File Monitor

The Rattail File Monitor provides a generic way to watch one or more specific folders on a file system for incoming files, and perform one or more actions on new files as they appear within the watched folder(s). It is implemented as a daemon on Linux and a service on Windows.

Why?

While there are probably many similar applications and libraries in existence within the Python ecosystem (not to mention the computing world at large), the main features which presumably distinguish the Rattail File Monitor are:

  • It is more of an application than a library, but blurs this line slightly.
  • It is written in Python, and (typically) expects your code to be also.
  • It can be configured to watch for disappearance of “lock” files as opposed to appearance of files in general.
  • It contains a configurable retry mechanism for file actions which do not at first succeed.
  • It can be configured to stop processing all new files if a single file action fails.

Most generic file-watching applications may be declaratively told which folder(s) to watch, and which action(s) to take when new files arrive. Rattail is not fundamentally different in this respect. However most applications require you to define the action(s) in terms of shell executables, with optional command line parameters etc.

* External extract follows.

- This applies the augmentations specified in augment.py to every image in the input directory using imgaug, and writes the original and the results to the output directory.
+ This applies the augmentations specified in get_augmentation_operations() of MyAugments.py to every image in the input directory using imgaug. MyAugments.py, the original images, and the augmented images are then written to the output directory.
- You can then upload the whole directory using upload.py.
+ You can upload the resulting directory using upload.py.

Most generic file-watching libraries require the developer to imperatively define which folders to watch, and the library in turn will inform the developer’s code (via some sort of “event”) when new files appear; the developer’s code must then respond to the event by invoking some explicit action(s) on the new file.

The Rattail File Monitor blends these two approaches somewhat by allowing declarative definition of both the watch and action aspects, but allowing (currently, requiring) the action(s) to be defined in terms of Python callables. In spirit it is more of an application than a library, although of course there is nothing preventing a developer from consuming its logic as a library. The goal, however, is to provide an application which frees the developer from needing to write any watch/action “glue” code and yet allows him to write simple Python code for any custom action(s) needed.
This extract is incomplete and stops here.